Weil nicht in allen Katastralgemeinden Bauplätze verfügbar sind, werden seitens der Gemeinde auch einzelne Rückwidmungen nicht ausgeschlossen.

„Ravelsbach ist sicher nicht die große Wohngemeinde im Bezirk“, ergänzte Planerin Schmid. Die Altersstruktur zeige: mehr Einwohner über 65 Jahre, wenige unter 19. Baulandwidmungen mit Bauzwang sind in Gaindorf, Parisdorf und Ravelsbach vorgesehen.
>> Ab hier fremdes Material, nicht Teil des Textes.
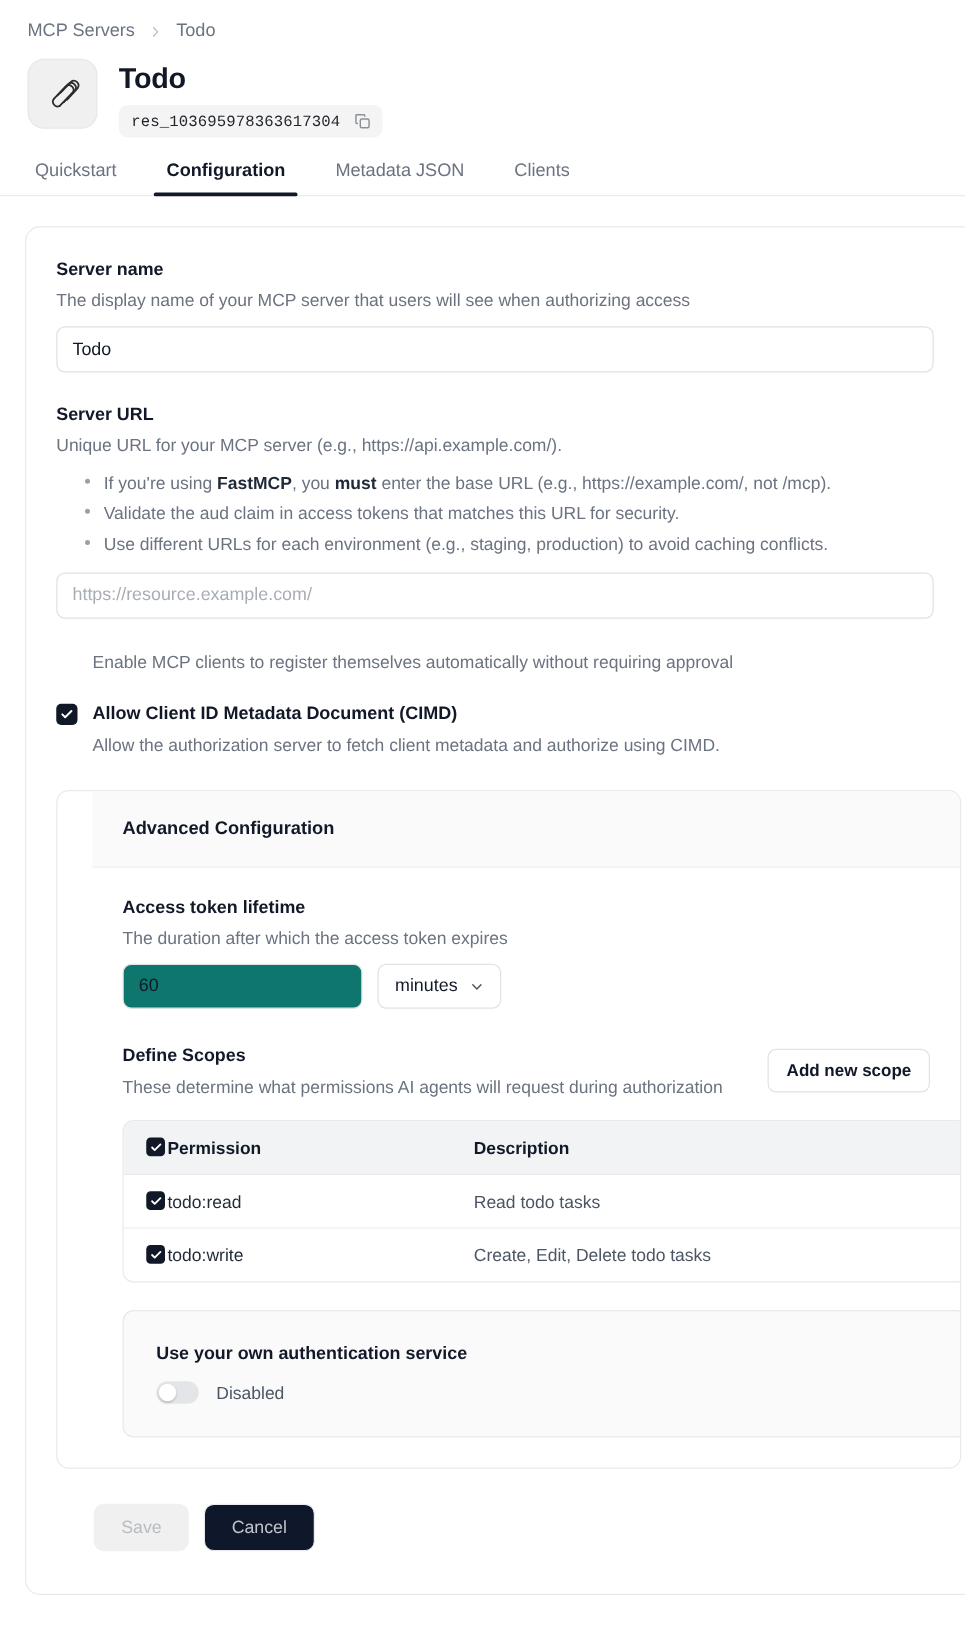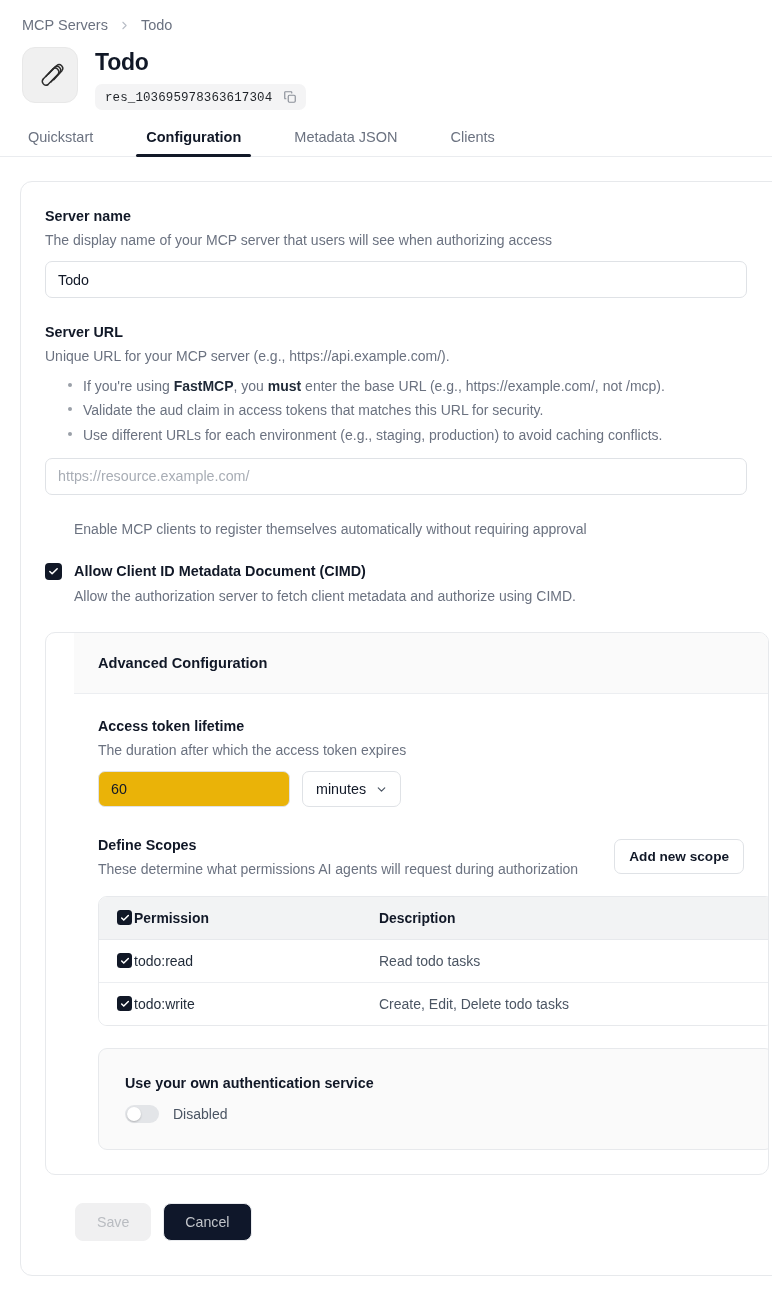--- a/index.html
+++ b/index.html
@@ -42,21 +42,21 @@
   .id-badge .id-text {
     font-family: "Liberation Mono", "DejaVu Sans Mono", monospace;
     font-size: 12.5px; color:#1f2328; letter-spacing: 0.1px;
   }
   .copy-btn { display:flex; align-items:center; justify-content:center; width:16px; height:16px; cursor:pointer; }
   .copy-btn svg { display:block; }
 
   
   .tabs {
     margin-top: 19px;
-    display:flex; align-items:flex-end; gap: 17px;
+    display:flex; align-items:flex-end; gap: 4px;
     padding-left: 22px;
     border-bottom: 1px solid #eaecef;
     position: relative;
   }
   .tab {
     font-size: 14.5px; color:#6b7280; padding: 0 18px 11px 18px;
     cursor:pointer; position:relative; white-space:nowrap;
   }
   .tab:first-child { padding-left: 6px; }
   .tab.active { color:#111827; font-weight: 700; }
@@ -125,21 +125,21 @@
   }
   .adv-head {
     background:#fafafa; border-bottom:1px solid #eceef1;
     padding: 22px 24px; font-size: 14.6px; font-weight:700; color:#111827;
   }
   .adv-body { padding: 24px; }
 
   .dur-row { display:flex; gap: 12px; margin-top: 11px; }
   .dur-input {
     width: 192px; height: 36px;
-    border:1px solid #dfe2e6; border-radius:7px; background:#eab308;
+    border:1px solid #dfe2e6; border-radius:7px; background:#0f766e;
     padding: 0 12px; font-size:14.3px; color:#111827;
     font-family:"Liberation Sans", sans-serif; outline:none;
   }
   .dur-select {
     height: 36px; min-width: 99px;
     border:1px solid #dfe2e6; border-radius:7px; background:#fff;
     padding: 0 11px 0 13px;
     display:flex; align-items:center; gap: 9px;
     font-size:14.3px; color:#111827; cursor:pointer;
   }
Christa Schmid forderte die Anwesenden auf, mitzugestalten. „Manches ist offenbar zu gewöhnlich, um es zu bemerken – wie die wunderbaren Kopfweiden, Bachläufe und der historische Schüttkasten in Minichhofen.“


Die Arbeitsgruppen

Wirtschaftliche Erwerbsgrundlagen

Stärken: Handwerk, Nahversorgung, medizinische Versorgung, Bauland Betriebsgebiet Reserven;

Schwächen: Betriebe werden kleiner/weniger, sinkende Lehrlingszahlen, geringe Flächenvergrößerungschance, weniger landwirtschaftliche Betriebe;

Risiken: Abwanderung/Schließung von Betrieben, infrastrukturelles Aussterben ohne Handwerk/Nahversorgung/medizinische Versorgung – Wohnstandort unattraktiv;

Chancen: Erhaltung/Ausbau Handwerk/Nahversorgung, neuer Schwerpunkt Gesundheitssektor/Wohlbefinden, Nachnutzung von Bauland/ Wirtschaftsflächen, Stärkung Wirtschaftspark Schmidatal Ziersdorf.

Verkehr & Energie

Stärken: übergeordnete Verkehrsanbindung B4, Bahnhofsnähe;

Schwächen: öffentliche Verkehrsanbindung, Verkehrerschließung Richtung Westen, Verkehrslärm, Straßengefahren, Barrierefreiheit;

Risiken: Mobilität ohne Pkw;

Chancen: Forcierung „Rad- und Fußwege“, örtliche Transportunternehmen, alternative Energie, Klimaenergiemodellregion.

Landschaft & Naturgefahren

Stärken: sanfte hügelige Landschaft, „Kellergassen“, Sehenswürdigkeiten, erhaltenswerte Natur;

Schwächen: Lärmemissionen Bundesstraßenverkehr, geologische Risikogebiete, Bundesdenkmalamt Fundstellen;

Risiken: Unwetter, Zersiedelung, zunehmende Flächenversiegelung;

Chancen: weiterer Ausbau/Verbesserung Hochwasserschutz, Ortsverband kompakt halten, Landschafts-, Boden- und Naturschutz.

Freizeit & Erholung

Stärken: Freizeit- und Sporteinrichtungen, Vereine, Angebot Gastronomie & Beherbergung, Pfarr- und Kulturzentrum Ravelsbach, Neuorganisation Tennishalle;

Schwächen: Schließung Hallenbad, Pfaffstetten ohne Dorfzentrum;

Risiken: Aktivitäten abhängig von engagierten Personen;

Chancen: Bereich Fitness/Wellness/Bewegung, Zukunftsvision Naturbadeteich, Pfarr- und Kulturzentrum, Weinvierteltypisches - Beispiel „Weinbrunnen“, Reaktivierung Kultursommer, Heimatverbundenheitsgefühl stärken.

Bevölkerung & Wohnen

Stärken: gute ländliche infrastrukturelle Basis – Verkehrsanbindung, Bildung, Wirtschaft;

Schwächen: ungenutztes Bauland/Wohnraum, Bauplätze fallweise nicht verfügbar, zeitgemäße Wohnungen/Reihenhäuser fehlen;

Risiken: Abwanderung, Erweiterung Infrastruktur;

Chancen: Bauland-/Wohnraummobilisierung, Neuwidmungen, Rückwidmungen, Wohnbauträger.